I believe we Swarm folk are taking steps in the last week to work these problems out. After recent changes that Marcus Daniels checked in, it is no longer necessary to use a specially patched gcc to compile the swarm source as distributed. That's a good breakthrough. Further, no longer are the flags on the make command needed. So, it appears to me that, after I get the RPM and SRPM built for the new snapshot, then you can take the SRPM and try to rebuild on SUSE. If you install an SRPM file, it gives you all the source code for Swarm and a SPEC file. From there you can try rpmbuild. I would urge you to build NOT AS ROOT. If your user account "pauljohn" (aren't all user accounts named that? :) ) has a file ~/.rpmmacros like so:

%_topdir /home/pauljohn/LinuxDownloads/redhat

and then you make directories under /home/pauljohn/LinuxDownloads/redhat

mkdir -p /home/pauljohn/LinuxDownloads/redhat/SPECS
mkdir -p /home/pauljohn/LinuxDownloads/redhat/BUILD
mkdir -p /home/pauljohn/LinuxDownloads/redhat/SOURCES
mkdir -p /home/pauljohn/LinuxDownloads/redhat/SRPMS
mkdir -p /home/pauljohn/LinuxDownloads/redhat/RPMS/i386

That way, when you install SRPMS, their contents get dumped in there, and the compiling work is done in BUILD. No root access is required to make RPMS this way. In the SPECS directory, all you should need to do is type

rpmbuild -ba swarm-xxx.spec

If you get that far, the build will fail because of the libtool problem described above. However, if you change into the build directory, BUILD/swarm/=with-hdf, and become root, then you can try "make install" and it will actually write on your /usr partition. That installs a working version of swarm, and you should go ahead and test by compiling a swarmapp (set SWARMHOME=/usr in the environment). Get out of root to do that. Then try again the rpmbuild command. WHen the compile gets along to the make install phase, the relinking will not fail because now libtool finds the libraries it needs.

I learned how to build RPMs by reading the free online book "Maximum RPM" from rpm.org. Then practiced by taking SRPMS from other people trying to edit their SPEC files and rebuild their RPMS. I recommend you take SRPMS for small, simple projects. Don't pick a massive, heavily customized example like gcc. I recall the SRPMs for some dock apps like "mountapp" were simple and clear. (http://mountapp.sourceforge.net/). The SRPM for WindowMaker was written by a friend of mine and it exercises pretty many of the muscles without being too complicated. I think it took only a couple of days to understand the philosophy and practice of RPM, (and then much longer to understand that problem with libtool).

Next, concerning your gcc question, it appears to me that no gcc after 3.0.4 is completely right. 3.2 introduces a set of problems about casting of objects that cause warnings to be issued. On the other hand, these were fixed in the snapshots of 3.3 from last September, but then other problems have reappeared. THe one that I've been using, gcc -2002-09-09 can compile swarm, but it has a really interesting bug that my students discovered. if you do this:

id x;
x = [whatever];
id y;
y = [whatever];

the compiler 2002-09-09 does not give the usual error, but rather the compile finishes without error/warning and then there is a runtime crash because the object y is never created.

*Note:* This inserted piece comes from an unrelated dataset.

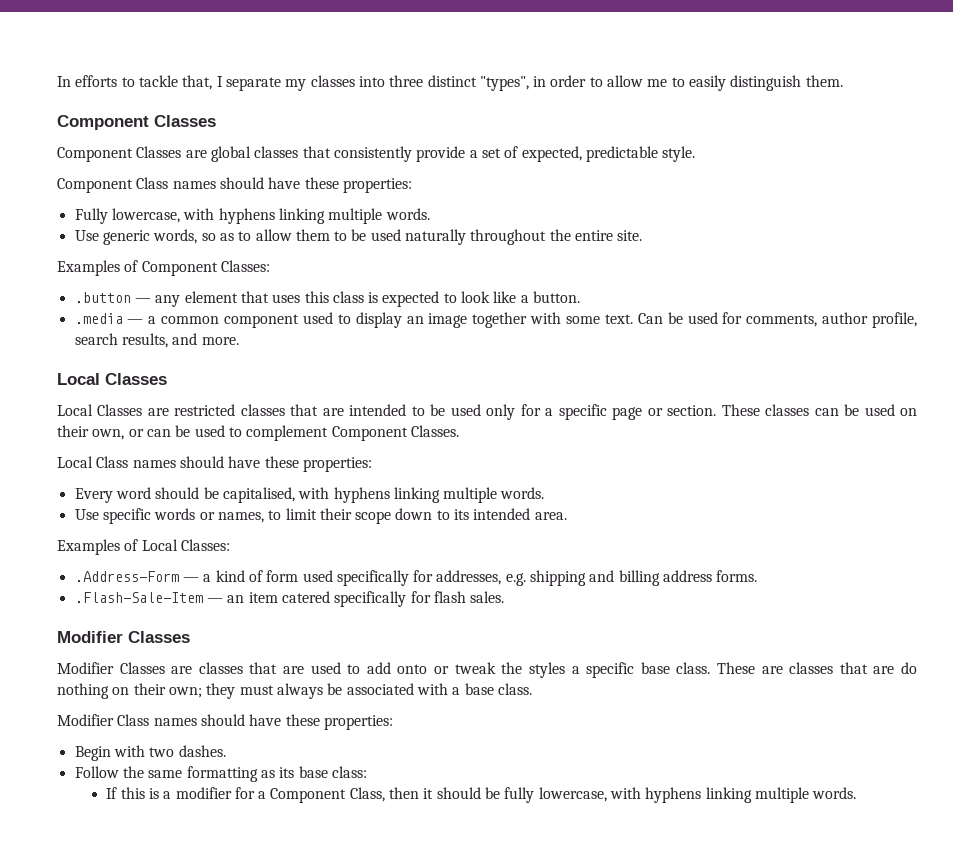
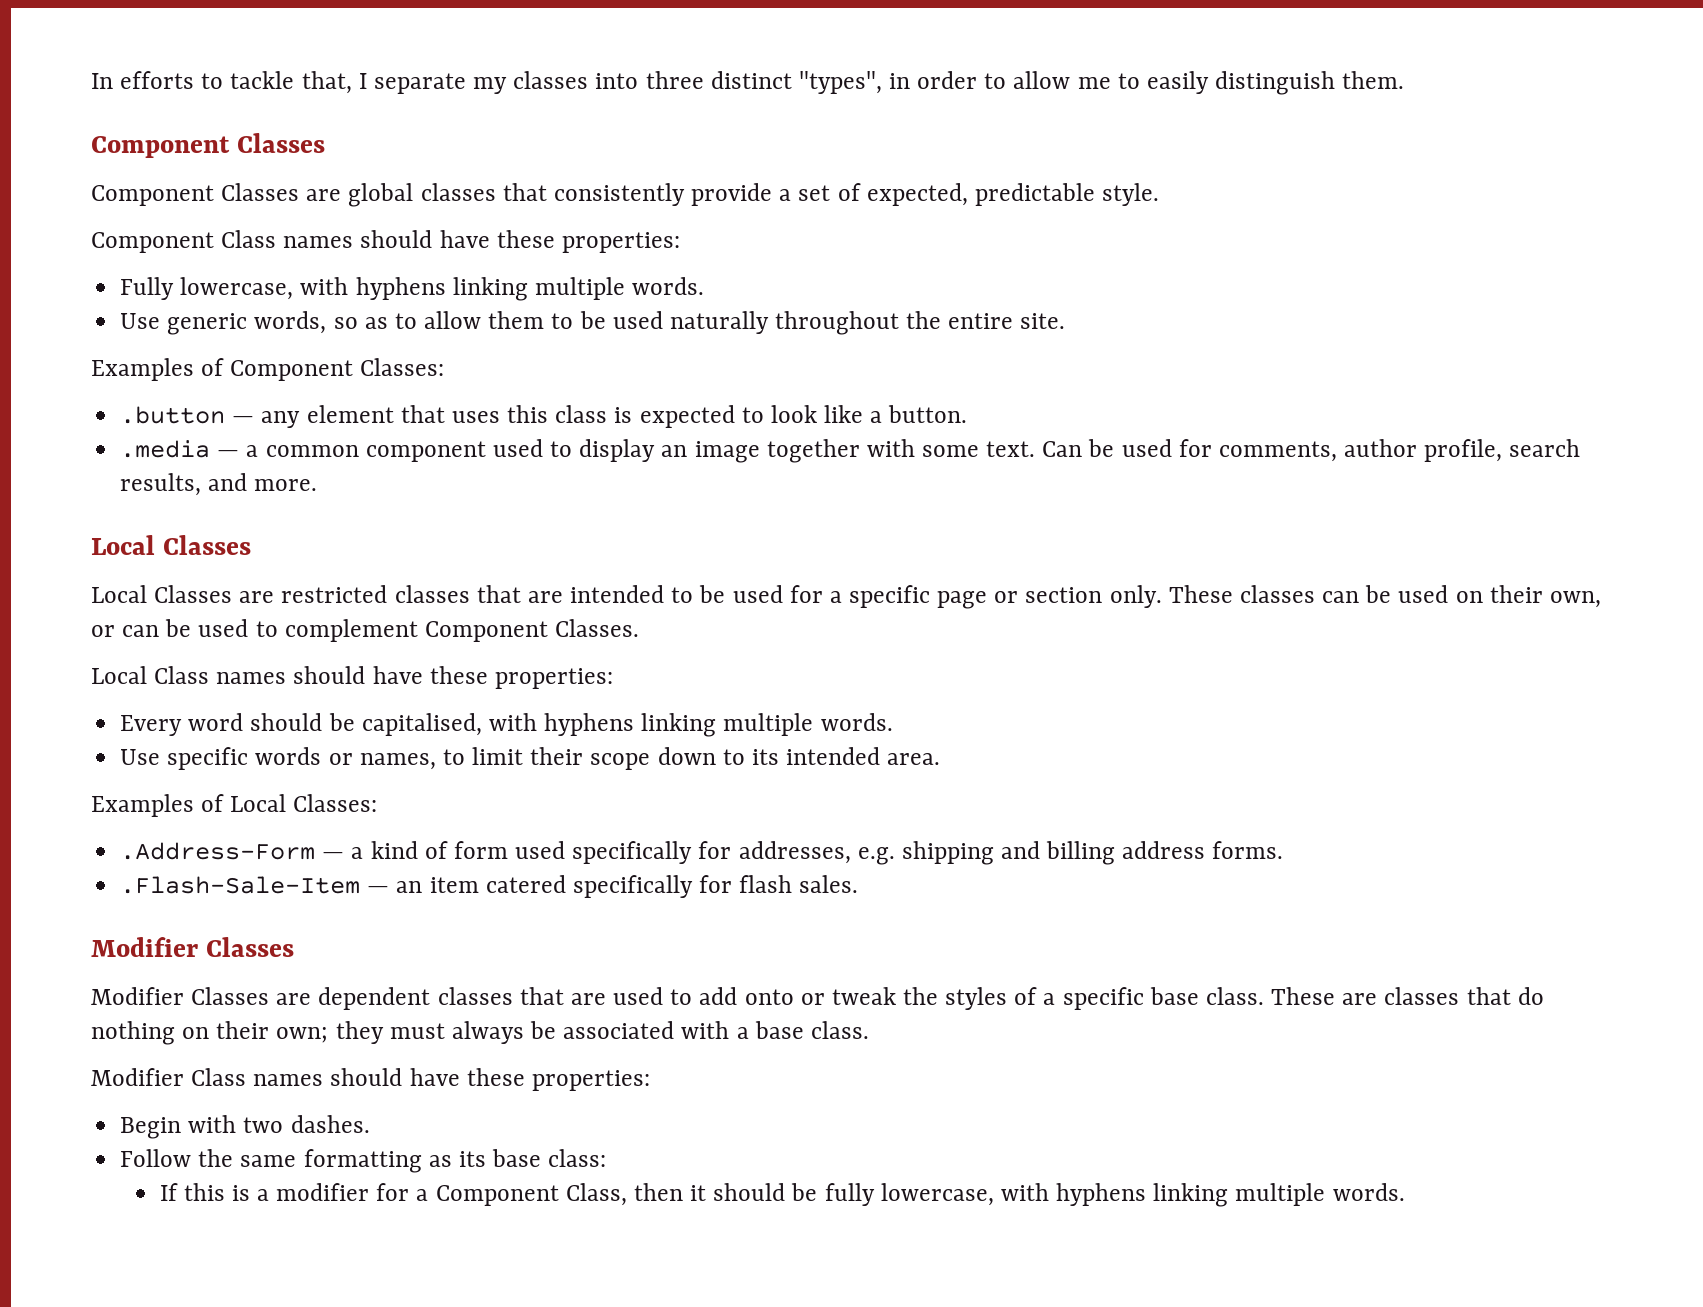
[486,404,516,420] only -> (783, 594) none
[667,405,717,416] section. -> [1025,585,1162,608] section only.
(193, 670) none -> [318,987,431,1010] dependent
(565, 670) none -> [1014,987,1038,1005] of
[873,666,895,674] are -> (1511, 996) none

We have until lately insisted that Swarm compile with the flag set so that warnings are treated as errors. That's -Werror in the gcc line. Lately I gather that people using gcc-3.2 are able to compile Swarm if they ignore the warnings. So I'm going to look into that and see what happens. If I succeed, I'll post RPMS and SRPMS you can get and I'll announce here. I'll turn off the -Werror option with a patch and then I'll try to build Swarm with gcc-3.2.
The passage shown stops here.